Allocation concealment (selection bias) Unclear risk Not mentioned.
Blinding of participants (performance bias) 
 All outcomes Unclear risk No mention of any attempts to blind the participants.
Bliding of personnel/ care providers (performance bias) High risk The surgeon could not have been blinded to the intervention.
Blinding of outcome assessment (detection bias) 
 All outcomes Unclear risk No mention of any attempts to blind the assessors.
Incomplete outcome data (attrition bias) 
 All outcomes Low risk 54/57=94.7% of the patients completed the follow‐up. The number of drop‐outs is unlikely to affect the results.
Intention‐to‐treat analysis (attrition bias) Unclear risk No information about intention‐to‐treat analysis.

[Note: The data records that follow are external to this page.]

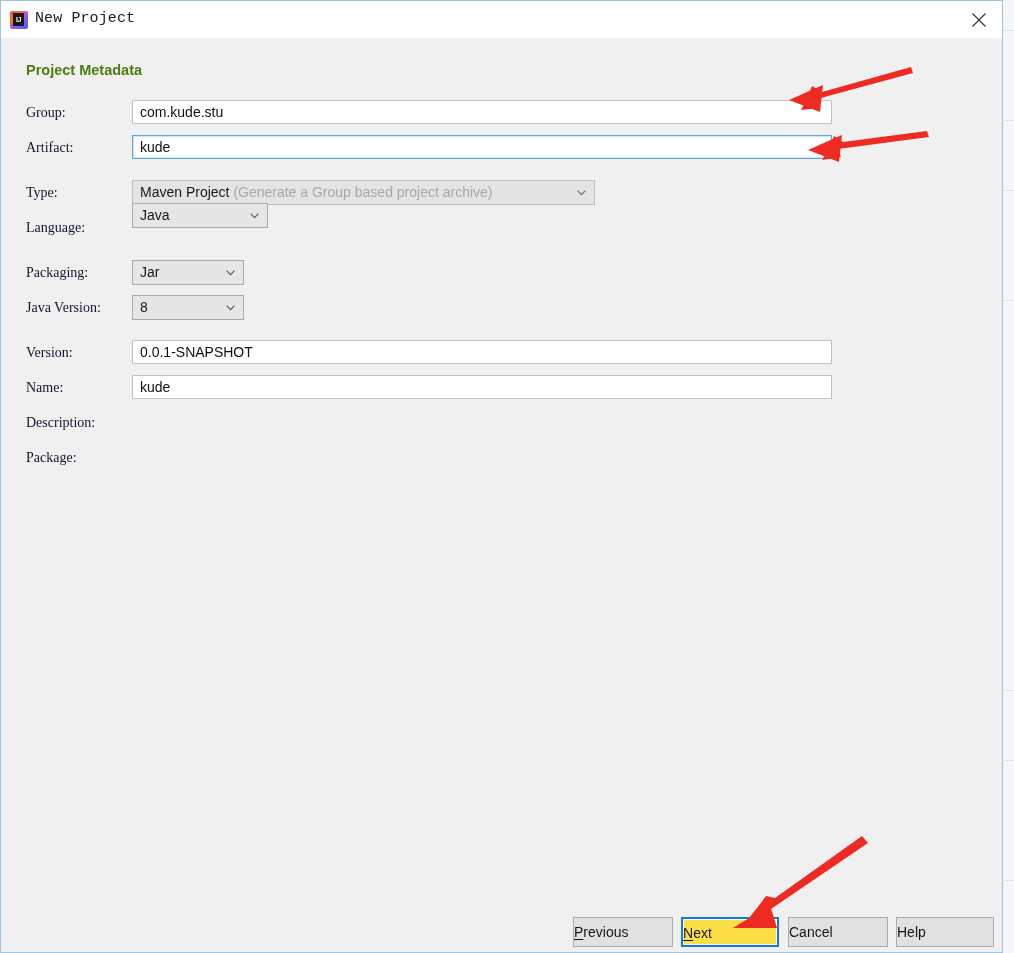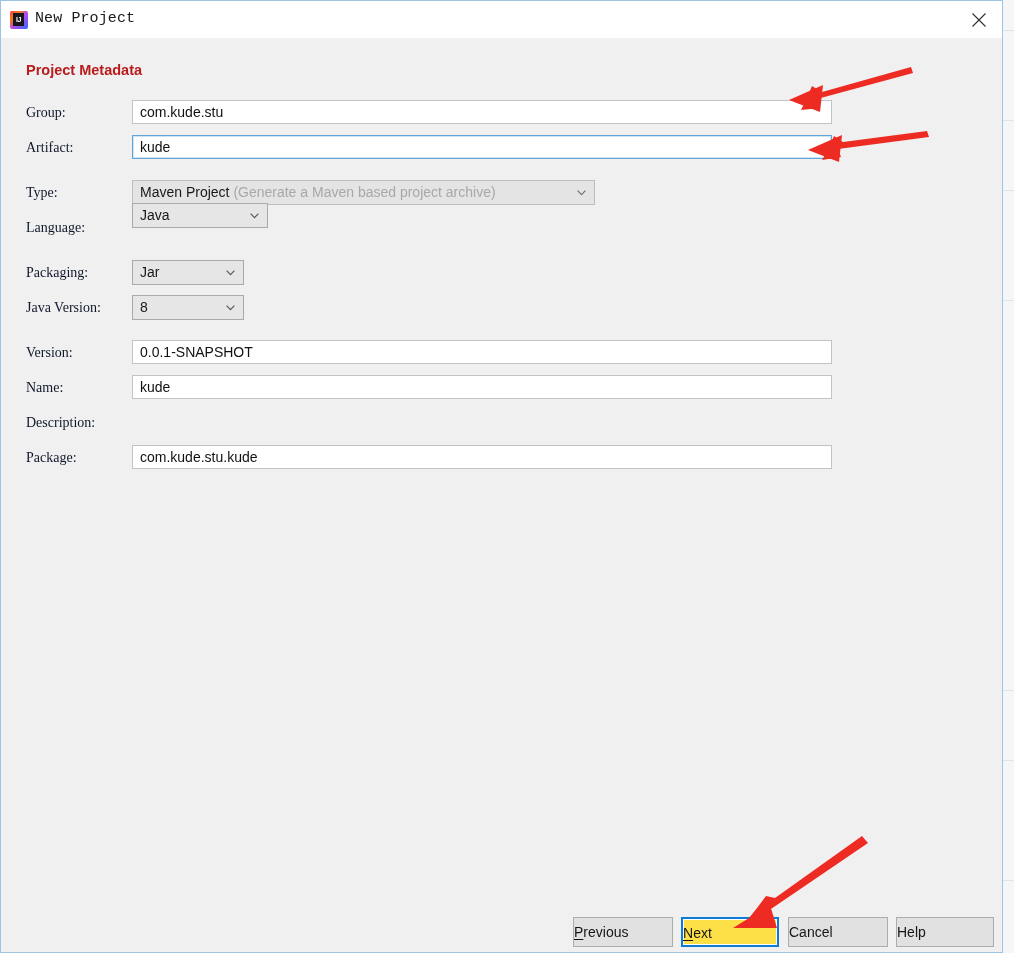--- a/index.html
+++ b/index.html
@@ -102,21 +102,21 @@
     left: 0; top: 37px;
     right: 0; bottom: 0;
     background: #f0f0f0;
   }
 
   #section-heading {
     position: absolute;
     left: 25px; top: 24px;
     font-size: 14.5px;
     font-weight: bold;
-    color: #b91c1c;
+    color: #4d7c0f;
   }
 
   .field-label {
     position: absolute;
     left: 25px;
     font-size: 14px;
     color: #0f172a;
     white-space: nowrap;
     font-family: Liberation Serif, serif;
   }
@@ -233,21 +233,21 @@
 
     <div class="field-label" style="top:67px">Group:</div>
     <input class="text-field" style="top: 62px;" readonly="" value="com.kude.stu">
 
     <div class="field-label" style="top:102px">Artifact:</div>
     <input class="text-field focused" style="top: 97px;" readonly="" value="kude">
 
     <div class="field-label" style="top:147px">Type:</div>
     <div class="dropdown disabled" style="top:142px; width:463px">
       <span class="dd-main">Maven Project</span>
-      <span class="dd-hint">(Generate a Maven based project archive)</span>
+      <span class="dd-hint">(Generate a Group based project archive)</span>
       <span class="chevron">
         <svg width="9" height="6" viewBox="0 0 9 6">
             <path d="M0.6 0.7 L4.5 4.6 L8.4 0.7" stroke="#6f6f6f" stroke-width="1.2" fill="none"></path>
           </svg>
       </span>
     </div>
 
     <div class="field-label" style="top:182px">Language:</div>
     <div class="dropdown" style="top:165px; width:136px">
       <span class="dd-main">Java</span>
@@ -280,21 +280,20 @@
 
     <div class="field-label" style="top:307px">Version:</div>
     <input class="text-field" style="top: 302px;" readonly="" value="0.0.1-SNAPSHOT">
 
     <div class="field-label" style="top:342px">Name:</div>
     <input class="text-field" style="top: 337px;" readonly="" value="kude">
 
     <div class="field-label" style="top:377px">Description:</div>
 
     <div class="field-label" style="top:412px">Package:</div>
-    <input class="text-field" style="top: 407px;" readonly="" value="com.kude.stu.kude">
 
     <div class="dlg-button" style="left:572px; top:879px; width:100px">
       <u>P</u><span>revious</span>
     </div>
 
     <div class="dlg-button default-focus" style="left:680px; top:879px; width:98px">
       <u>N</u><span>ext</span>
     </div>
 
     <div class="dlg-button" style="left:787px; top:879px; width:100px">Cancel</div>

Selective reporting (reporting bias) Low risk All expected outcomes were reported.
Group similarity at baseline (selection bias) Low risk Patients did not differ in their baseline characteristics, based on Tables 1 and 2.
Co‐interventions (performance bias) Low risk Only the surgical technique differed between treatment groups.
Compliance (performance bias) Low risk Compliance in both treatment groups: 100% (surgery).
Timing of outcome assessment (detection bias) Low risk All important outcome assessments for both groups were measured at the same time.
Other bias Low risk Quote: "no funds were received in support of this work. No relevant financial activities outside the submitted work."